WHAT IS REQUIRED – Print the entries exactly; no image belongs in the copy.

____________________

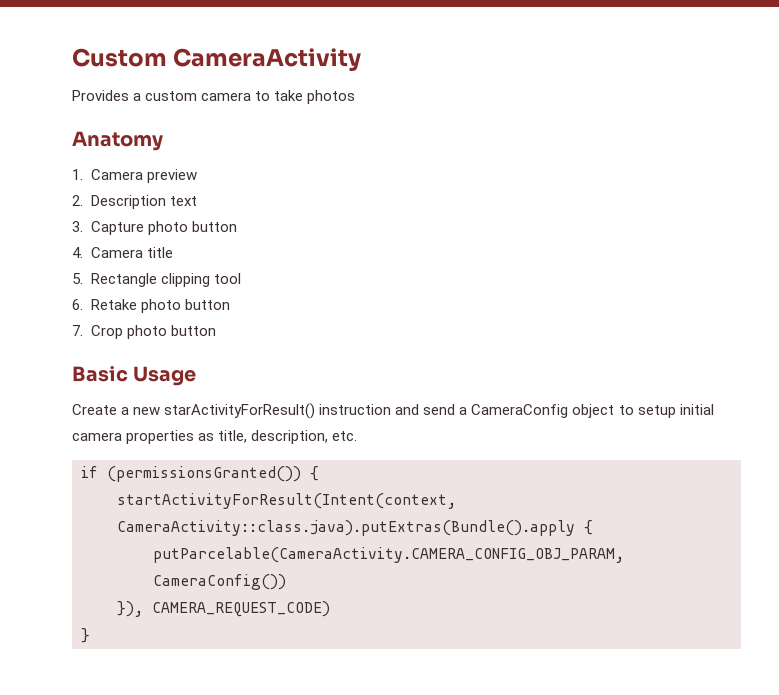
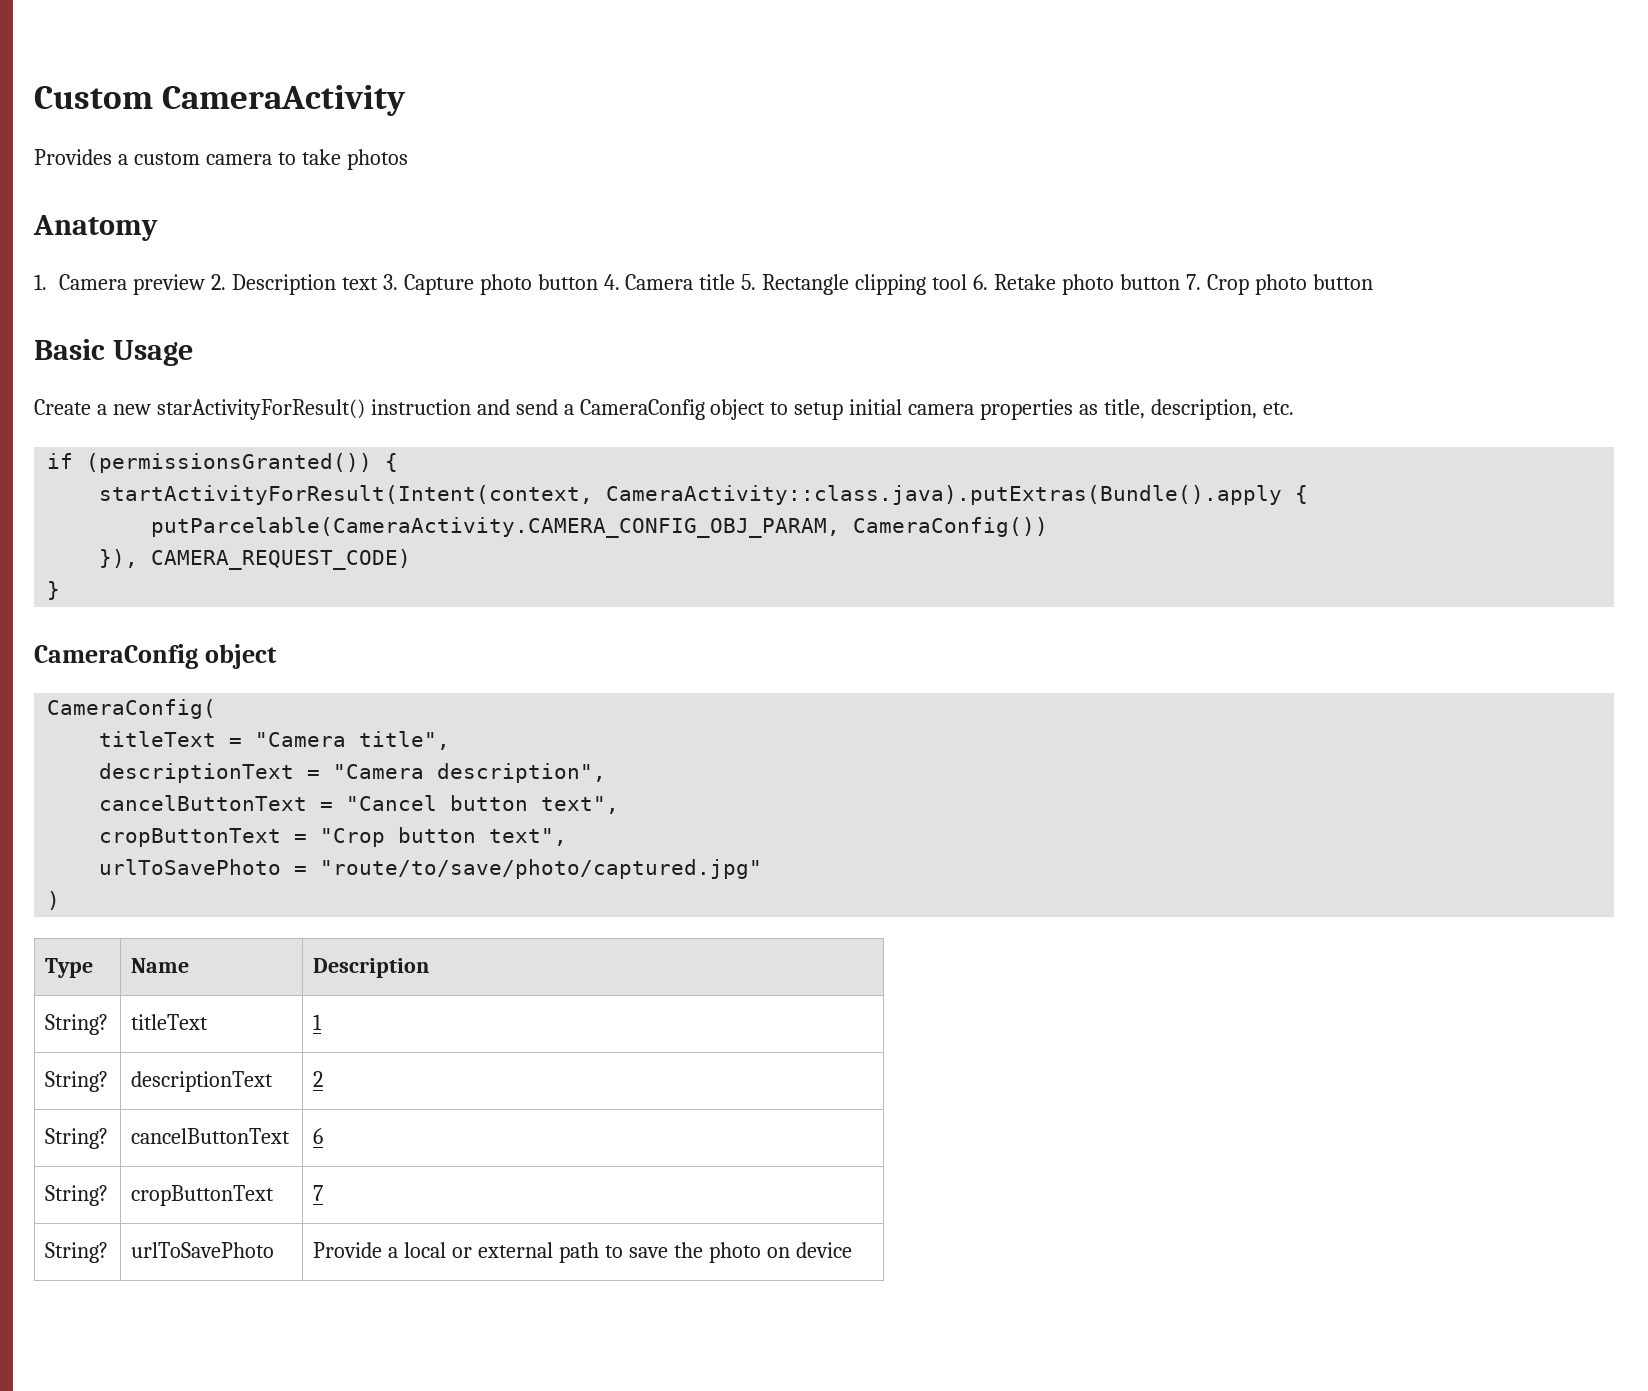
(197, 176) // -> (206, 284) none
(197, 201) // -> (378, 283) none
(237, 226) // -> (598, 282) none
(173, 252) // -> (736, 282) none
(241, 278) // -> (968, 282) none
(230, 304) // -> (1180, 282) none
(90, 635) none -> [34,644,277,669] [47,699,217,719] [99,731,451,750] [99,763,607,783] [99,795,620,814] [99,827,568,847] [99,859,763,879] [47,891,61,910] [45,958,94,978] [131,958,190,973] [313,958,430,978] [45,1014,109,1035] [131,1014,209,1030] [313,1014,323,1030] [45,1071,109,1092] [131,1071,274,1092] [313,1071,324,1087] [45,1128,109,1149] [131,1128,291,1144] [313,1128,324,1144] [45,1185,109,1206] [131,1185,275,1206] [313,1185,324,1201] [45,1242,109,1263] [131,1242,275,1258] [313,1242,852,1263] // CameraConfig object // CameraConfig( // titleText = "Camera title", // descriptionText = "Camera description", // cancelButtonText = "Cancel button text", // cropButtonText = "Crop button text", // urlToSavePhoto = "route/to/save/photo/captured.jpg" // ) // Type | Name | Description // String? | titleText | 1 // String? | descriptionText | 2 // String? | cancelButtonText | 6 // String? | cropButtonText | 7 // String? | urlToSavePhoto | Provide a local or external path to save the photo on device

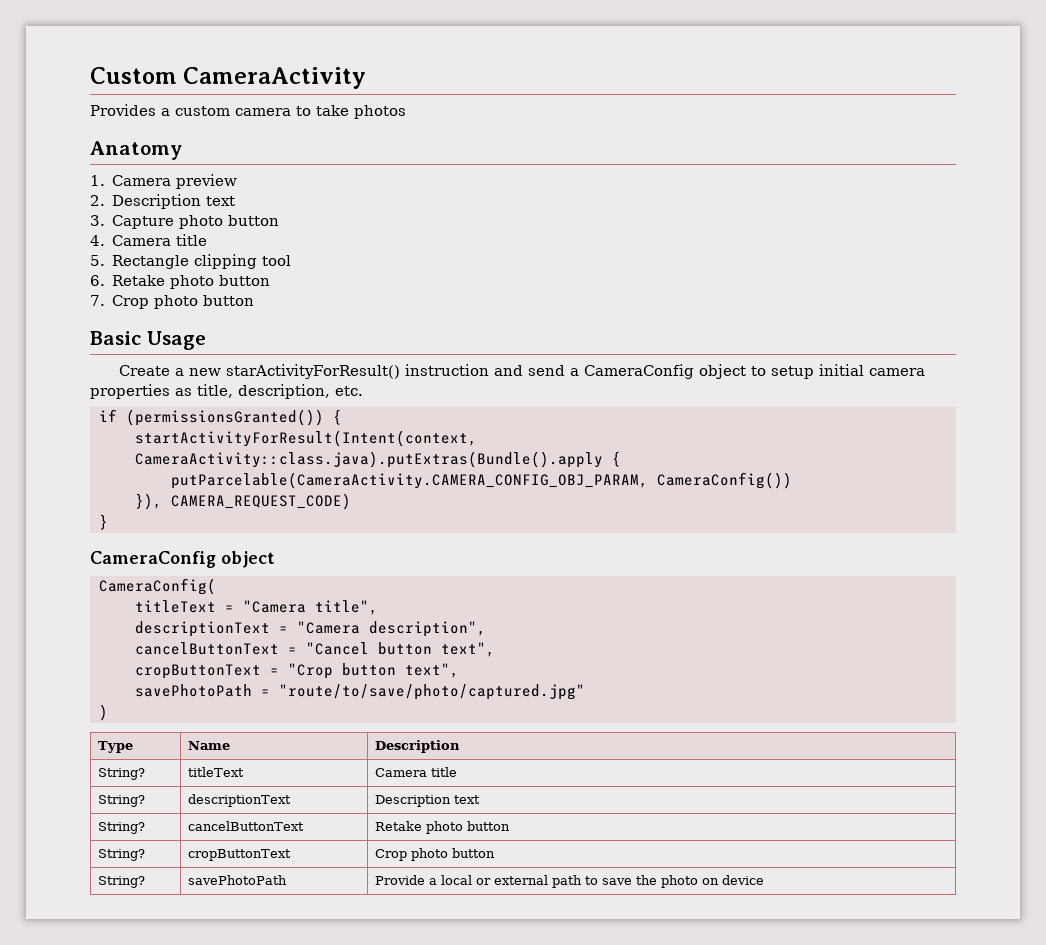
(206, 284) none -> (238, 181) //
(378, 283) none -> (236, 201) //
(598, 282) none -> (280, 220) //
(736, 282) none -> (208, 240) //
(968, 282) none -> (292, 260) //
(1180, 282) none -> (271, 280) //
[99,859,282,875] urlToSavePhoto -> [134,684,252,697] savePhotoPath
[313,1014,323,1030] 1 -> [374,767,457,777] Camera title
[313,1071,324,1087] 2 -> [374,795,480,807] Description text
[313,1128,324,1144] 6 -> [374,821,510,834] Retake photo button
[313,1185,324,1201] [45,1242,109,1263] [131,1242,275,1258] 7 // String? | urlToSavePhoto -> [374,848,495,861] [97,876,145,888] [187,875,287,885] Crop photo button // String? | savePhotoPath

____________________

EXERCISE RESPONSE –
(197, 176) // -> (206, 284) none
(197, 201) // -> (378, 283) none
(237, 226) // -> (598, 282) none
(173, 252) // -> (736, 282) none
(241, 278) // -> (968, 282) none
(230, 304) // -> (1180, 282) none
(90, 635) none -> [34,644,277,669] [47,699,217,719] [99,731,451,750] [99,763,607,783] [99,795,620,814] [99,827,568,847] [99,859,763,879] [47,891,61,910] [45,958,94,978] [131,958,190,973] [313,958,430,978] [45,1014,109,1035] [131,1014,209,1030] [313,1014,323,1030] [45,1071,109,1092] [131,1071,274,1092] [313,1071,324,1087] [45,1128,109,1149] [131,1128,291,1144] [313,1128,324,1144] [45,1185,109,1206] [131,1185,275,1206] [313,1185,324,1201] [45,1242,109,1263] [131,1242,275,1258] [313,1242,852,1263] // CameraConfig object // CameraConfig( // titleText = "Camera title", // descriptionText = "Camera description", // cancelButtonText = "Cancel button text", // cropButtonText = "Crop button text", // urlToSavePhoto = "route/to/save/photo/captured.jpg" // ) // Type | Name | Description // String? | titleText | 1 // String? | descriptionText | 2 // String? | cancelButtonText | 6 // String? | cropButtonText | 7 // String? | urlToSavePhoto | Provide a local or external path to save the photo on device

(206, 284) none -> (238, 181) //
(378, 283) none -> (236, 201) //
(598, 282) none -> (280, 220) //
(736, 282) none -> (208, 240) //
(968, 282) none -> (292, 260) //
(1180, 282) none -> (271, 280) //
[99,859,282,875] urlToSavePhoto -> [134,684,252,697] savePhotoPath
[313,1014,323,1030] 1 -> [374,767,457,777] Camera title
[313,1071,324,1087] 2 -> [374,795,480,807] Description text
[313,1128,324,1144] 6 -> [374,821,510,834] Retake photo button
[313,1185,324,1201] [45,1242,109,1263] [131,1242,275,1258] 7 // String? | urlToSavePhoto -> [374,848,495,861] [97,876,145,888] [187,875,287,885] Crop photo button // String? | savePhotoPath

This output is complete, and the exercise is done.